(RECORDS FOR THE TASK)

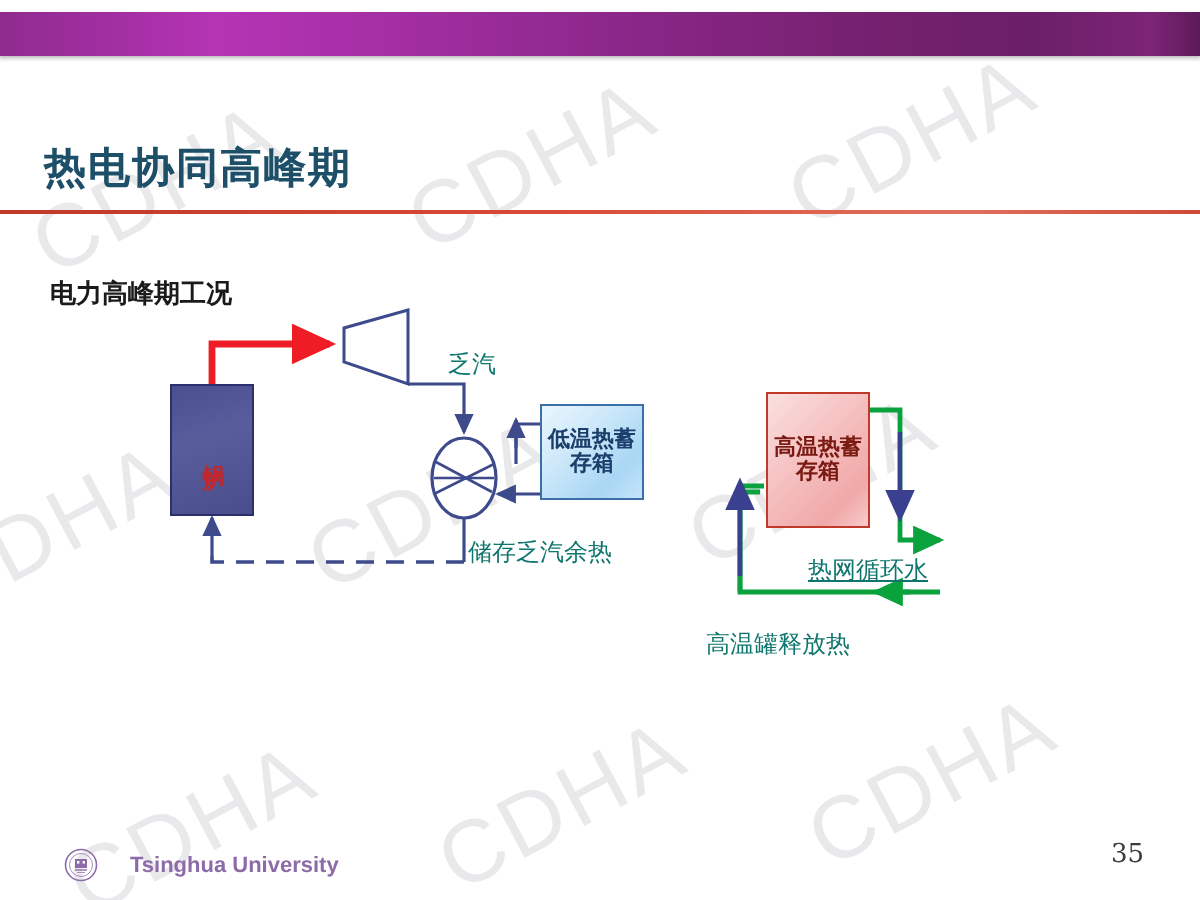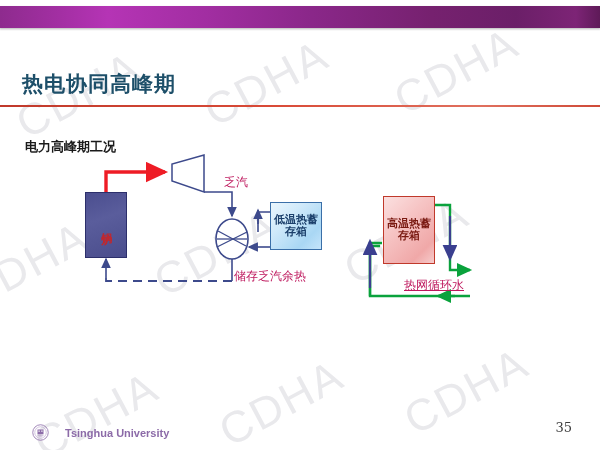--- a/index.html
+++ b/index.html
@@ -143,21 +143,21 @@
     letter-spacing: 0px;
   }
   #lowtemp-label { color: #1b3f6b; }
   #hightemp-label { color: #7a1a12; }
 
   
   .dlabel {
     position: absolute;
     font-family: "DejaVu Serif", "Liberation Serif", serif;
     font-size: 12px;
-    color: #be185d;
+    color: #0f766e;
     white-space: nowrap;
     z-index: 6;
   }
   #label-fazhi    { left: 224px; top: 174px; }
   #label-store    { left: 234px; top: 268px; }
   #label-heatnet  { left: 404px; top: 277px; text-decoration: underline; }
   #label-release  { left: 353px; top: 314px; }
 
   
   #footer-logo {
@@ -283,20 +283,21 @@
     <span class="tank-label" id="lowtemp-label">低温热蓄存箱</span>
   </div>
 
   <div class="box" id="hightemp-box">
     <span class="tank-label" id="hightemp-label">高温热蓄存箱</span>
   </div>
 
   <div class="dlabel" id="label-fazhi">乏汽</div>
   <div class="dlabel" id="label-store">储存乏汽余热</div>
   <div class="dlabel" id="label-heatnet">热网循环水</div>
+  <div class="dlabel" id="label-release">高温罐释放热</div>
 
   <div id="footer-logo">
     <svg width="17" height="17" viewBox="0 0 34 34">
       <circle cx="17" cy="17" r="15.5" fill="none" stroke="#8c6ba8" stroke-width="1.6"></circle>
       <circle cx="17" cy="17" r="11.5" fill="none" stroke="#a98cc0" stroke-width="1"></circle>
       <rect x="11" y="11" width="12" height="9" fill="#8c6ba8"></rect>
       <rect x="13" y="13" width="2.4" height="2.6" fill="#ffffff"></rect>
       <rect x="18.6" y="13" width="2.4" height="2.6" fill="#ffffff"></rect>
       <path d="M11,22 L23,22" stroke="#8c6ba8" stroke-width="1.4"></path>
       <path d="M13,24.5 L21,24.5" stroke="#a98cc0" stroke-width="1"></path>

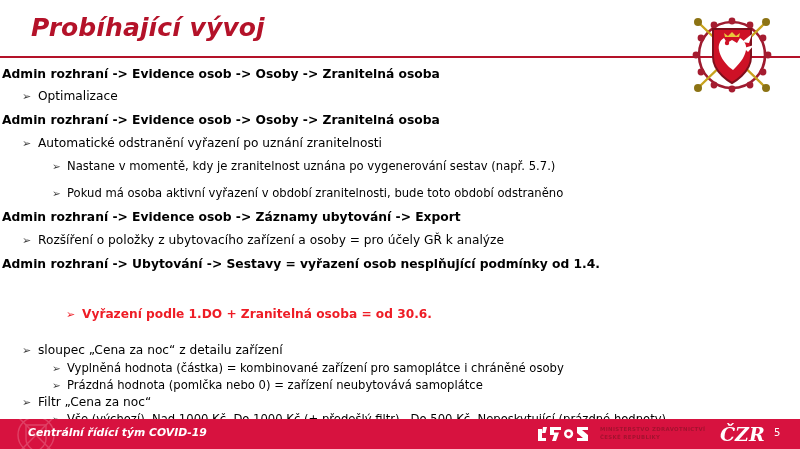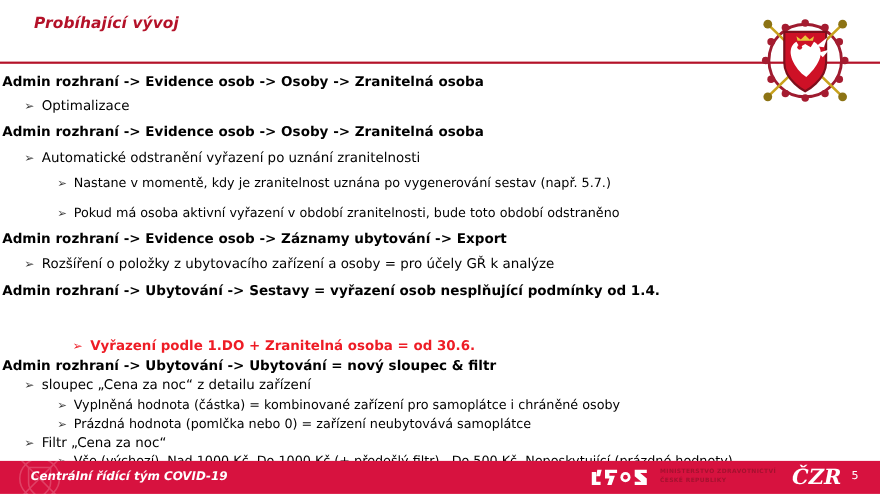--- a/index.html
+++ b/index.html
@@ -7,21 +7,21 @@
     width:800px;height:449px;
     background:#ffffff;
     font-family:"DejaVu Sans","Liberation Sans",sans-serif;
     overflow:hidden;position:relative;
   }
   .slide{position:absolute;inset:0;}
 
   
   .title{
     position:absolute;left:31px;top:13px;
-    font-size:14px;font-weight:bold;font-style:italic;
+    font-size:25px;font-weight:bold;font-style:italic;
     color:#B41229;letter-spacing:0.1px;white-space:nowrap;
   }
   .rule{
     position:absolute;left:0;top:56px;width:800px;height:2px;
     background:#B41229;
   }
 
   
   .emblem{
     position:absolute;left:680px;top:12px;width:104px;height:86px;
@@ -159,21 +159,20 @@
 
     <div class="ln b1" style="top:171px"><span class="bl">➢</span><span>Rozšíření o položky z ubytovacího zařízení a osoby = pro účely GŘ k analýze</span></div>
 
     <div class="ln h" style="top:148px">Admin rozhraní -&gt; Evidence osob -&gt; Záznamy ubytování -&gt; Export</div>
 
     <div class="ln h" style="top:195px">Admin rozhraní -&gt; Ubytování -&gt; Sestavy = vyřazení osob nesplňující podmínky od 1.4.</div>
 
 
     <div class="ln b1 red" style="top:245px"><span class="bl">➢</span><span>Vyřazení podle 1.DO + Zranitelná osoba = od 30.6.</span></div>
 
-    <div class="ln h" style="top:263px">Admin rozhraní -&gt; Ubytování -&gt; Ubytování = nový sloupec &amp; filtr</div>
 
     <div class="ln b1" style="top:281px"><span class="bl">➢</span><span>sloupec „Cena za noc“ z detailu zařízení</span></div>
 
     <div class="ln b2" style="top:299px"><span class="bl">➢</span><span>Vyplněná hodnota (částka) = kombinované zařízení pro samoplátce i chráněné osoby</span></div>
 
     <div class="ln b2" style="top:316px"><span class="bl">➢</span><span>Prázdná hodnota (pomlčka nebo 0) = zařízení neubytovává samoplátce</span></div>
 
     <div class="ln b1" style="top:333px"><span class="bl">➢</span><span>Filtr „Cena za noc“</span></div>
 
     <div class="ln b2" style="top:350px"><span class="bl">➢</span><span>Vše (výchozí), Nad 1000 Kč, Do 1000 Kč (+ předešlý filtr) , Do 500 Kč, Neposkytující (prázdné hodnoty)</span></div>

(End RECORDS FOR THE TASK)

PROBLEM REQUIREMENTS>
Give the data again exactly. Keep the images out.

RESPONSE AREA>
--- a/index.html
+++ b/index.html
@@ -143,21 +143,21 @@
     letter-spacing: 0px;
   }
   #lowtemp-label { color: #1b3f6b; }
   #hightemp-label { color: #7a1a12; }
 
   
   .dlabel {
     position: absolute;
     font-family: "DejaVu Serif", "Liberation Serif", serif;
     font-size: 12px;
-    color: #be185d;
+    color: #0f766e;
     white-space: nowrap;
     z-index: 6;
   }
   #label-fazhi    { left: 224px; top: 174px; }
   #label-store    { left: 234px; top: 268px; }
   #label-heatnet  { left: 404px; top: 277px; text-decoration: underline; }
   #label-release  { left: 353px; top: 314px; }
 
   
   #footer-logo {
@@ -283,20 +283,21 @@
     <span class="tank-label" id="lowtemp-label">低温热蓄存箱</span>
   </div>
 
   <div class="box" id="hightemp-box">
     <span class="tank-label" id="hightemp-label">高温热蓄存箱</span>
   </div>
 
   <div class="dlabel" id="label-fazhi">乏汽</div>
   <div class="dlabel" id="label-store">储存乏汽余热</div>
   <div class="dlabel" id="label-heatnet">热网循环水</div>
+  <div class="dlabel" id="label-release">高温罐释放热</div>
 
   <div id="footer-logo">
     <svg width="17" height="17" viewBox="0 0 34 34">
       <circle cx="17" cy="17" r="15.5" fill="none" stroke="#8c6ba8" stroke-width="1.6"></circle>
       <circle cx="17" cy="17" r="11.5" fill="none" stroke="#a98cc0" stroke-width="1"></circle>
       <rect x="11" y="11" width="12" height="9" fill="#8c6ba8"></rect>
       <rect x="13" y="13" width="2.4" height="2.6" fill="#ffffff"></rect>
       <rect x="18.6" y="13" width="2.4" height="2.6" fill="#ffffff"></rect>
       <path d="M11,22 L23,22" stroke="#8c6ba8" stroke-width="1.4"></path>
       <path d="M13,24.5 L21,24.5" stroke="#a98cc0" stroke-width="1"></path>

--- a/index.html
+++ b/index.html
@@ -7,21 +7,21 @@
     width:800px;height:449px;
     background:#ffffff;
     font-family:"DejaVu Sans","Liberation Sans",sans-serif;
     overflow:hidden;position:relative;
   }
   .slide{position:absolute;inset:0;}
 
   
   .title{
     position:absolute;left:31px;top:13px;
-    font-size:14px;font-weight:bold;font-style:italic;
+    font-size:25px;font-weight:bold;font-style:italic;
     color:#B41229;letter-spacing:0.1px;white-space:nowrap;
   }
   .rule{
     position:absolute;left:0;top:56px;width:800px;height:2px;
     background:#B41229;
   }
 
   
   .emblem{
     position:absolute;left:680px;top:12px;width:104px;height:86px;
@@ -159,21 +159,20 @@
 
     <div class="ln b1" style="top:171px"><span class="bl">➢</span><span>Rozšíření o položky z ubytovacího zařízení a osoby = pro účely GŘ k analýze</span></div>
 
     <div class="ln h" style="top:148px">Admin rozhraní -&gt; Evidence osob -&gt; Záznamy ubytování -&gt; Export</div>
 
     <div class="ln h" style="top:195px">Admin rozhraní -&gt; Ubytování -&gt; Sestavy = vyřazení osob nesplňující podmínky od 1.4.</div>
 
 
     <div class="ln b1 red" style="top:245px"><span class="bl">➢</span><span>Vyřazení podle 1.DO + Zranitelná osoba = od 30.6.</span></div>
 
-    <div class="ln h" style="top:263px">Admin rozhraní -&gt; Ubytování -&gt; Ubytování = nový sloupec &amp; filtr</div>
 
     <div class="ln b1" style="top:281px"><span class="bl">➢</span><span>sloupec „Cena za noc“ z detailu zařízení</span></div>
 
     <div class="ln b2" style="top:299px"><span class="bl">➢</span><span>Vyplněná hodnota (částka) = kombinované zařízení pro samoplátce i chráněné osoby</span></div>
 
     <div class="ln b2" style="top:316px"><span class="bl">➢</span><span>Prázdná hodnota (pomlčka nebo 0) = zařízení neubytovává samoplátce</span></div>
 
     <div class="ln b1" style="top:333px"><span class="bl">➢</span><span>Filtr „Cena za noc“</span></div>
 
     <div class="ln b2" style="top:350px"><span class="bl">➢</span><span>Vše (výchozí), Nad 1000 Kč, Do 1000 Kč (+ předešlý filtr) , Do 500 Kč, Neposkytující (prázdné hodnoty)</span></div>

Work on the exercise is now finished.